Читать книгу Children of India - Janet Harvey Kelman - Страница 3
CHAPTER I
THE STORY OF THE WORLD
ОглавлениеIndia is a very old land, and those who live there look far back into the past. They listen to the stories that were told of men and gods in those old days, and follow the customs that were followed then.
There are many gods in India, and many priests who serve in their temples and at their shrines. The priests have more power over the lives of the people than the gods have, but custom has far more power than either gods or priests.
No one can tell how many hundreds of years have passed since the stories that rule the lives of Hindu children to-day were first told. Long before the earliest time of which we know anything in the history of our islands, there were wise thinkers and clever workmen in India, and the men and women of that land think of them and of their customs with awe and reverence. And because much of the life of a Hindu child to-day is the result of the thoughts that have come from that far past time, we must listen to some of those old stories.
Before America was discovered by Columbus men here had strange ideas about the shape of the world. Men in India had thought of that too, long before anyone in Britain did, and this is the picture of the world they made for themselves.
They saw a beautiful large lotus flower held up on the back of an elephant, in the midst of seven seas. One sea was of salt water and another of fresh, and these two were the only ones that were at all like the seas of earth. One of the others was a sticky sea, for the waves that broke on its shores were of sugar-cane juice. Another was clear and sparkling with dancing waves of wine. Then there was an oily sea of melted butter, a flat sea of curds, and a beautiful white sea of milk. But no one had looked at these strange seas, nor had anyone seen the great elephant that held the lotus flower on his back. Only the flower itself at the centre of all was seen or known. India to the south, and the other lands to the north, the east, and the west of the Himalayas, formed the petals of the world lotus, and at its centre amongst the great snow mountains the god Siva sat on his throne on Mount Meru.
ON PILGRIMAGE TO THE MOUNTAIN
There is one special mountain there, to which pilgrims go, and they hold it as sacred as if it really were the ancient Mount Meru. It rises from a grassy plain, and a deep ravine cuts it off from the other mountains. High up it is covered with snow, but towards the foot great cliffs of rock stand out bluish purple against the whiteness, in bands round the mountain. Near the base there is a broad dark band made by a very high cliff, and the priests point this out to pilgrims. “See,” they say, “the mark of the ropes of the demon who tried to drag away the throne of Siva.”

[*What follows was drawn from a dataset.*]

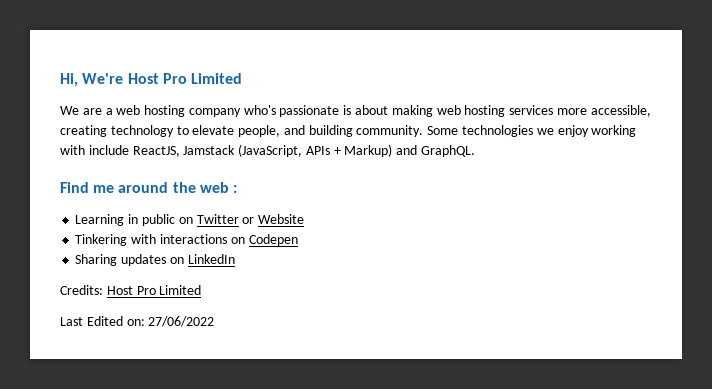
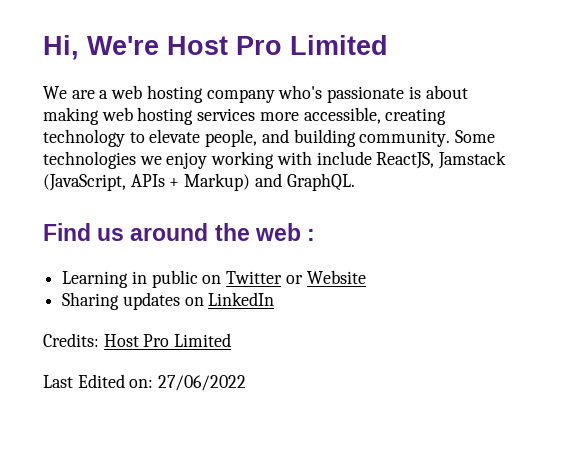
[93,185,115,193] me -> [97,228,125,241] us
[75,234,298,246] // Tinkering with interactions on Codepen -> (366, 277) none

And the pilgrim gazes with awestruck eyes, for he sees not only the marks of the demon’s rope, but also, in the narrower bands higher up the mountain, the coils of the serpent that he has often seen in his images of Siva; and, in the ragged edges of the snow-clad peaks and the icicles that hang from the glaciers, he sees the matted hair of the god. He is tired and weary, for it is months since he left his home in the plains. First he marched through tangled jungle, through grass three times as tall as himself, and under great cane stalks and feathery bamboo trees. In these early stages of his walk he sang and shouted to frighten away the heavy sleepy bear, and to scare the quick-limbed panther that might be resting on any overhanging branch. Then he climbed up through forests of dark cedar and pine, with the white flowers of the magnolia, and the wealth of rhododendrons bright against the dark tree stems. On and on he went into the cold grey passes where his fear of wild beasts was lost in the fear of the spirits of the mountains, and he walked in silence and awe lest avalanche or storm should prove to him their anger. For he felt that he was indeed amongst the homes of the gods. Each moment as he mounted higher new snow-clad peaks rose before him, and those he had already seen seemed higher and greater. His heart was filled with the dream of a rich land somewhere amongst these glittering heights to which his soul might go after death, if only his pilgrimage should win him merit. So, as the sun sent flashes of light across the snowy peaks, the weary man plucked up courage and stepped out more bravely, till at length through a last ravine he saw the hoary head of the mountain he sought, and as he saw it he tore from his threadbare loin-cloth a little rag to tie to a bit of scrub. Other rags hung there, for many pilgrims when they reached that spot had been so poor that they had nothing left to offer at the sacred bush except a bit of the cloth they wore. And so he added another, and left the rags to flutter there in the cold winds of that high land, while he hastened on to finish his pilgrimage, and walk round the sacred mountain.
Other places are sacred besides this mountain that stands for Mount Meru, the centre of the world lotus. Each rock and stream has its spirit, and everywhere amongst the mountains there are shrines and temples and far-off holy places to which pilgrims go in their endless search for rest. Through all the land of India the mountains of the north are held sacred, and often the eyes of men who will never be able to reach them as pilgrims look longingly towards those homes of the gods.